DUCK HUNTING AND FEMINISM….Aside from a couple of passing jokes I didn’t comment on last month’s LA Times story about Antonin Scalia and Dick Cheney going duck hunting together. To be sure, there are limits to the amount of socializing justices should do with people who have cases in front of them, but when you’re a Supreme Court justice practically everyone in government (and a big chunk of the rest of the world too) has an interest in at least one or two of the dozens of annual cases you hear. What’s more, other high government officials are your natural social circle. If you can’t go duck hunting with any of them, who can you go duck hunting with?

Today the Times follows up with a story about Ruth Bader Ginsburg:

Supreme Court Justice Ruth Bader Ginsburg has lent her name and presence to a lecture series cosponsored by the liberal NOW Legal Defense and Education Fund, an advocacy group that often argues before the high court in support of women’s rights that the justice embraces.

In January, Ginsburg gave opening remarks for the fourth installment in the Justice Ruth Bader Ginsburg Distinguished Lecture Series on Women and the Law. Two weeks earlier, she had voted in a medical screening case and taken the side promoted by the legal defense fund in its friend-of-the-court brief.

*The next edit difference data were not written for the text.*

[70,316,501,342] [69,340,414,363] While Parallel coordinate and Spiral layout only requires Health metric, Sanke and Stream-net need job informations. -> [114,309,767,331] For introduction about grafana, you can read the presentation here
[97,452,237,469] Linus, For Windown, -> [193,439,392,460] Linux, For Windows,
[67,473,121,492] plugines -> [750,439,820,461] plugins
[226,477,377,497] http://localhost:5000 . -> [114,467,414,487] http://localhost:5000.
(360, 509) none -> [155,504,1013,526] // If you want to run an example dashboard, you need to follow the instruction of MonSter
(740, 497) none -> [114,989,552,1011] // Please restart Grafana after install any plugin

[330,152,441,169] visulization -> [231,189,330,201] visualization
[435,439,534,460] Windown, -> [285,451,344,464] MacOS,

As it happens, I think we do ourselves a disservice by trying to pretend that Supreme Court justices are hermit automatons who have no interaction with the outside world. It’s inevitable that they have lots of friends who have an interest in the kind of broad cases they decide, and it’s also well known that they bring opinions of their own about social issues to the bench. Frankly, I’d rather know about it than pretend they don’t exist.

A personal stake in a case is one thing, but I’m unconvinced that social friendships or light participation in advocacy groups ought to be grounds for recusal.

In any case, the Times has now fingered one conservative judge and one liberal judge, so I think they’ve fulfilled their obligation to be evenhanded. It might be time to move on to something more important.